Automakers can earn small credits by selling plug-in hybrid vehicles and large credits by selling vehicles powered by hydrogen fuel cells. All the major car makers in the United States are working on electric vehicles and launching such vehicles in the states where the regulation exists. Still, they are concerned they may not meet the 15 percent target, so buying credit will act as insurance.

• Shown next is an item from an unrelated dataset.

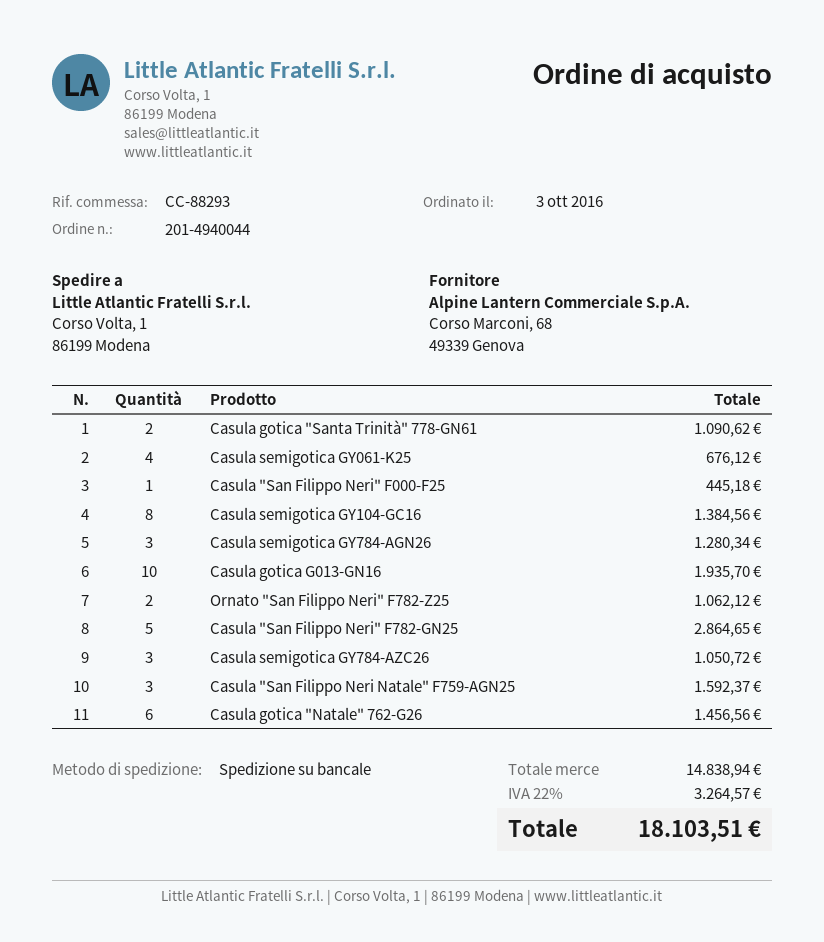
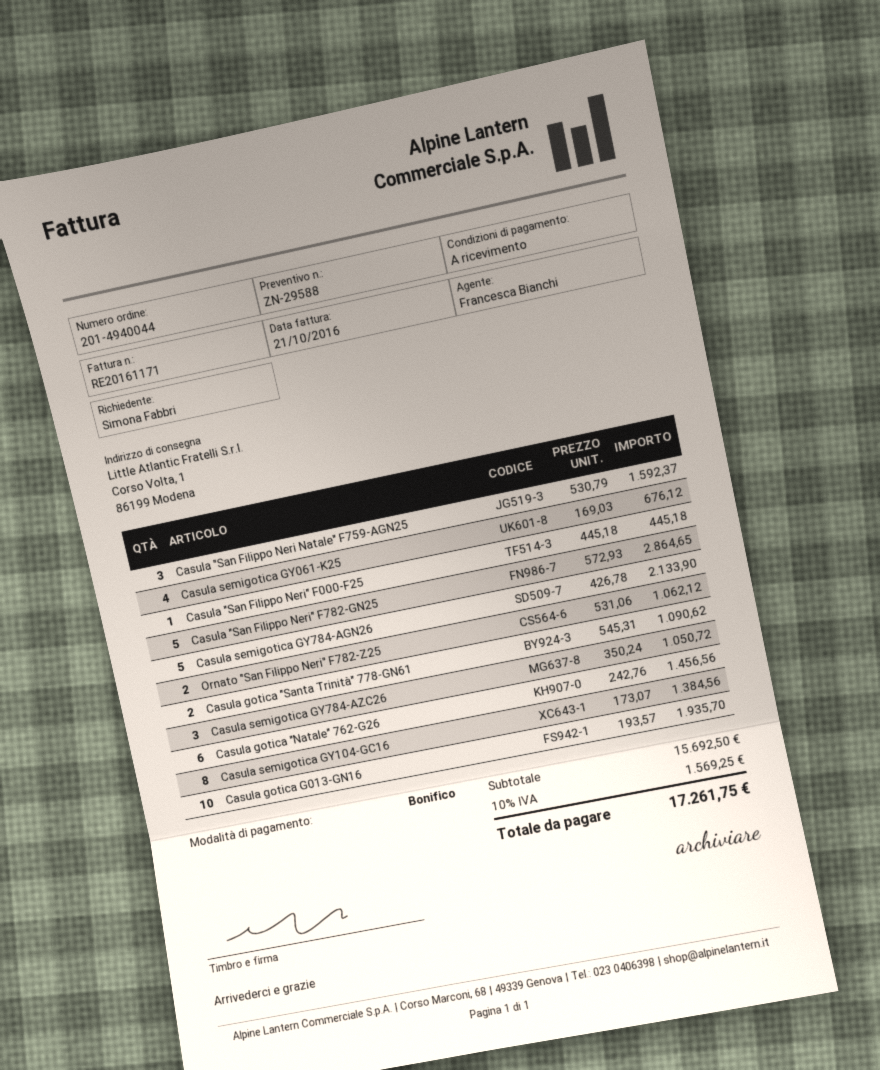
Casula semigotica GY784-AGN26: 3 for 1280.34 -> 5 for 2133.90
subtotal: 14838.94 -> 15692.50
tax: 22% = 3264.57 -> 10% = 1569.25
total: 18103.51 -> 17261.75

Tesla Motors Inc (NASDAQ:TSLA) has disclosed that Honda Motor Co Ltd (NYSE:HMC) (TYO:7267) is one of the several buyers of its credits. Adam Jonas, a Morgan Stanley analyst estimates that Tesla Motors Inc (NASDAQ:TSLA) could generate as much as $188 million by selling credits this year. Morgan Stanley values the stock at $200. However, Elon Musk said last week that the company doesn’t rely on credits to set its profit targets.

One thing is certain – Elon Musk sees the future. There is a reason people call him a real-life Tony Stark. Tesla Motors Inc (NASDAQ:TSLA) shares were down 2.43 percent to $87.75 at 1:11 PM EDT.